Image credit: NetEase

How to check your stored EXP in-game

The game hides stored EXP behind a small UI element, so it is easy to miss.

Step 1: Open the main menu and look at the EXP bar at the bottom of the screen. The current level and XP progress will be shown there.

Step 2: Click the small icon above the EXP bar or the three-dot ... button next to the EXP display. This opens a pop-up.

Step 3: Read the stored EXP value in the pop-up. It lists your character level and the total stored EXP currently available for the 50% bonus.

During capped play, that stored value climbs as you keep earning EXP. After a cap increase, you can watch it tick down as each quest, kill, or activity consumes part of the pool.

Check the Stored EXP in the pop-up | Image credit: NetEase (via YouTube/@Darens To Hero!)

How to “use” stored EXP after a Breakthrough

There is no button to manually spend stored EXP. The only way to use it is to keep earning new EXP after your cap increases. The system automatically adds 50% of each new reward from the stored pool until the pool is empty or you hit the next cap.

If you just completed a Breakthrough and want to spend your stored EXP efficiently:

Step 1: Confirm that your level is no longer capped. If you are still at a band or daily limit, stored EXP will not start converting yet.

Step 2: Prioritize high-EXP content while your stored pool is active. Main quests, large side chains, strongholds, and repeatable boss fights tend to give the largest base rewards, which means larger 50% slices.

Step 3: Keep an eye on the stored EXP pop-up after a few activities. If the number is barely moving and you are close to another cap, expect a lot of that stored EXP to roll over again.

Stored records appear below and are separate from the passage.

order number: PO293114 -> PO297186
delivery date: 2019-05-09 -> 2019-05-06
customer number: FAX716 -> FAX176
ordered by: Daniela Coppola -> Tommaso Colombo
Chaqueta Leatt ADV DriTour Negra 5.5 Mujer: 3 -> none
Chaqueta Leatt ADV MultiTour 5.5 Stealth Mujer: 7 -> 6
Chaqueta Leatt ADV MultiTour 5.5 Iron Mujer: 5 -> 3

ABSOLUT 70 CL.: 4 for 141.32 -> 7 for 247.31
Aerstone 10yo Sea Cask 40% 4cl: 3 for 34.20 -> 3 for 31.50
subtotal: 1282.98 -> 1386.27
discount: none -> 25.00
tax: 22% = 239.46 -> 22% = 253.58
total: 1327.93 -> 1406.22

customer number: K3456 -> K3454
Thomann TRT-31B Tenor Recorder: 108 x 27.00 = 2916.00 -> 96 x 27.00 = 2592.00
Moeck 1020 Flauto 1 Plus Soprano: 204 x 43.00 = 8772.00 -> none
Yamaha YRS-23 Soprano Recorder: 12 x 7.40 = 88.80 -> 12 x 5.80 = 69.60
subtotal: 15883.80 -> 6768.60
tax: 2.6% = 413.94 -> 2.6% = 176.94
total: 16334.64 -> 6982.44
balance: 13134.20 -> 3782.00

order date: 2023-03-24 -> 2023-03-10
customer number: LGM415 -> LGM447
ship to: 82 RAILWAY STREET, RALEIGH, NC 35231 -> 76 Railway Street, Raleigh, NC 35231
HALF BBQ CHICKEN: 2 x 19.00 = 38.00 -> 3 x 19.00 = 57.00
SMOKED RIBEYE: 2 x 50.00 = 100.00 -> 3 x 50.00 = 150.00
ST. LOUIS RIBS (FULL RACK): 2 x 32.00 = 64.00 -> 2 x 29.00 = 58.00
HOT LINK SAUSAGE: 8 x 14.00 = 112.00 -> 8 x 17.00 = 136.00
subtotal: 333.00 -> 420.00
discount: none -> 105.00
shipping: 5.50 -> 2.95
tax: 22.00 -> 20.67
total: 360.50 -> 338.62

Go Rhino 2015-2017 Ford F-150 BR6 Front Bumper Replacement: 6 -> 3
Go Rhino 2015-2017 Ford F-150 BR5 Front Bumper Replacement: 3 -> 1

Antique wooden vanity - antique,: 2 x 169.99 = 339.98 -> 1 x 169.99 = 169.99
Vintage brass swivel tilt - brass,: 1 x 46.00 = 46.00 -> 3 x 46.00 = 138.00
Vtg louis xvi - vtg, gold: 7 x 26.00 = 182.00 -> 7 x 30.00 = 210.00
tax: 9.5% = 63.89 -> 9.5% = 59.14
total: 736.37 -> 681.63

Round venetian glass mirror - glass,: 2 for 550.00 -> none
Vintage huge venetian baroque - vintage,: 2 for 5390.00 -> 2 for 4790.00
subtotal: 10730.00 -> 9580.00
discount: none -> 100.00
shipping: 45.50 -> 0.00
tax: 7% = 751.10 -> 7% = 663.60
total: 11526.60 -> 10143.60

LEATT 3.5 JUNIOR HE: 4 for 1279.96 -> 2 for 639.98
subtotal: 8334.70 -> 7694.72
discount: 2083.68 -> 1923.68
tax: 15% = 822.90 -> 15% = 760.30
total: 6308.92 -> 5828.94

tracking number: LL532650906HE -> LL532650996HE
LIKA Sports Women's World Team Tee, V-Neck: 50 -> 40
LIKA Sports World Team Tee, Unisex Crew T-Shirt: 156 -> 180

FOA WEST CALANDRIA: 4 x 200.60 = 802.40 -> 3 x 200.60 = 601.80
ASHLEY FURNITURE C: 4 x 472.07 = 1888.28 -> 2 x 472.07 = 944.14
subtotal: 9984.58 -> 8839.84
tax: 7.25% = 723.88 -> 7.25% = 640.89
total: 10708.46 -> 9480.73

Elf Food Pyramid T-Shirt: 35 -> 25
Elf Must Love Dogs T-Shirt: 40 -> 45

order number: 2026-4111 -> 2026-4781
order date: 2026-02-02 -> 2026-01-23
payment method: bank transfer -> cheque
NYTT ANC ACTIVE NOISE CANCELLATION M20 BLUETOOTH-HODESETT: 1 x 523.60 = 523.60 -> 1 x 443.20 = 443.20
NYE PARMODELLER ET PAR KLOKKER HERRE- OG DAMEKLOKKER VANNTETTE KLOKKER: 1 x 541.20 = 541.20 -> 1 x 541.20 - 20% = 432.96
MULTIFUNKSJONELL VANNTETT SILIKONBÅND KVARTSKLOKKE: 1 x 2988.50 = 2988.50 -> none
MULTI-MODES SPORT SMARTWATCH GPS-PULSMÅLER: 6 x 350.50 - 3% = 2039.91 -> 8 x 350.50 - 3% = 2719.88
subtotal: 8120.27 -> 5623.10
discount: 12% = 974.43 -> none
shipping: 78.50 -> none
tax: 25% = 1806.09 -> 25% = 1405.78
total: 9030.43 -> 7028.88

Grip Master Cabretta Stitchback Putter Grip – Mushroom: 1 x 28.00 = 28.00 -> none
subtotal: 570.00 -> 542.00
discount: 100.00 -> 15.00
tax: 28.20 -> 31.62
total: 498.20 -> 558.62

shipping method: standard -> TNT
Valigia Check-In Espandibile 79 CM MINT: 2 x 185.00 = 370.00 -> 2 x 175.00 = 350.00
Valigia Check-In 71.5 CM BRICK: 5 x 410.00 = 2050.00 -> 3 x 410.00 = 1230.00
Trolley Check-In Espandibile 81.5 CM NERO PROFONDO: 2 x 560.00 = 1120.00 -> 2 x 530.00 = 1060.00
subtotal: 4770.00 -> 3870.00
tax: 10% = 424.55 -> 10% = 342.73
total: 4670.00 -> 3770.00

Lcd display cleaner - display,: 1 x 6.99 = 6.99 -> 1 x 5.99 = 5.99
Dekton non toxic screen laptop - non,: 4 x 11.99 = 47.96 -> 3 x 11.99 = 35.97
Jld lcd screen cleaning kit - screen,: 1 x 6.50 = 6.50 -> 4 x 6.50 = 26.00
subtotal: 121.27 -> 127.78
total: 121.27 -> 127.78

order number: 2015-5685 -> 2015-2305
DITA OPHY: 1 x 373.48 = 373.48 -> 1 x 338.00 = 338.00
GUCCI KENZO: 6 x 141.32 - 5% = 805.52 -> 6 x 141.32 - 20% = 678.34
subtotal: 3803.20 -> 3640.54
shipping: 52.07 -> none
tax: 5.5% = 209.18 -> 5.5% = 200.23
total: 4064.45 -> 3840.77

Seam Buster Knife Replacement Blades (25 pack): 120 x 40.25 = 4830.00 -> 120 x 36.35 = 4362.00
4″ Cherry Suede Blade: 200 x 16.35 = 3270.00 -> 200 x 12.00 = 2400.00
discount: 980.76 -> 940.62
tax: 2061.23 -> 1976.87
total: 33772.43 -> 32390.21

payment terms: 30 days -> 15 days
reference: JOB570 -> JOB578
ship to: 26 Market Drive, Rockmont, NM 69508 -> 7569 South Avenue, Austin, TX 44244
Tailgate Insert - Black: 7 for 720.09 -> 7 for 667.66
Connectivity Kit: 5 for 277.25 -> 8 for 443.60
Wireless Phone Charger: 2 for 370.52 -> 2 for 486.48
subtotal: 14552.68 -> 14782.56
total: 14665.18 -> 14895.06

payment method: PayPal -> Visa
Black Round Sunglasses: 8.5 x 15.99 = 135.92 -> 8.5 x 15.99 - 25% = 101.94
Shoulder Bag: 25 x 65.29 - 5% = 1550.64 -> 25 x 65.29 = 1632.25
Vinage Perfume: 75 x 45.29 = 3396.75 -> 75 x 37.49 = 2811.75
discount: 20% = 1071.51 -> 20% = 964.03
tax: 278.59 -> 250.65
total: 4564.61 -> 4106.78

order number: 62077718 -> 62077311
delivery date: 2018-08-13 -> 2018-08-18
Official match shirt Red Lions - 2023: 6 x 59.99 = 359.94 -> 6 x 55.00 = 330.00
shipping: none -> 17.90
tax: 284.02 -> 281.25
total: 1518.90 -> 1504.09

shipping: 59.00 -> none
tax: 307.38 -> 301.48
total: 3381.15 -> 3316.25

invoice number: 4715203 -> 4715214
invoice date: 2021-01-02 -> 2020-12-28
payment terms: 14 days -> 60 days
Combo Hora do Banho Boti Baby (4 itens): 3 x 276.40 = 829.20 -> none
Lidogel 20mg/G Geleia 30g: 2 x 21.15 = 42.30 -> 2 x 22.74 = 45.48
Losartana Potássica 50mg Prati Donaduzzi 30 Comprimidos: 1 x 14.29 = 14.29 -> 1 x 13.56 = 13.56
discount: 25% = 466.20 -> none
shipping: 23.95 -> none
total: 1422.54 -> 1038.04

Step 4: When the stored pool reaches zero, your rewards will drop back to their base values. At that point, there is no special reason to “save” content for bonus conversion; you are back to normal leveling.

Tip: If you care about squeezing more value out of stored EXP, it makes sense to burn it on repeatable or lower-priority activities and save unique, massive one-time rewards (like big story chapters) for when you are not at a hard cap. That way those quests grant their full base EXP instead of being partially compensated later.
Prioritize high-EXP content while your stored pool is active | Image credit: NetEase (via YouTube/@Darens To Hero!)

What to do when your level is capped

Hitting the level cap can feel like progress has stopped, but several systems still move forward and pair well with the stored EXP mechanic. While the number on your level bar is frozen, you can still:

  • Explore new regions, unlock waypoints, and clear puzzles and oddities.
  • Work through side quests and Sentient Being events for materials, gear, and currency.
  • Unlock and level weapons and Martial Arts you do not yet have.
  • Hunt down Mystic Skills and Inner Ways to expand your combat options.
  • Clear daily challenges and any content that spends limited resources or energy.

All of these activities continue to feed stored EXP in the background. When the next cap opens, and you pass the required Breakthrough, that hidden progress becomes a 50% XP boost that helps you chew through the new levels faster.

The design leans into the idea that leveling is not the only axis of growth. While you wait on the next unlock, you can still push your build forward and bank a modest advantage for later through the stored EXP pool.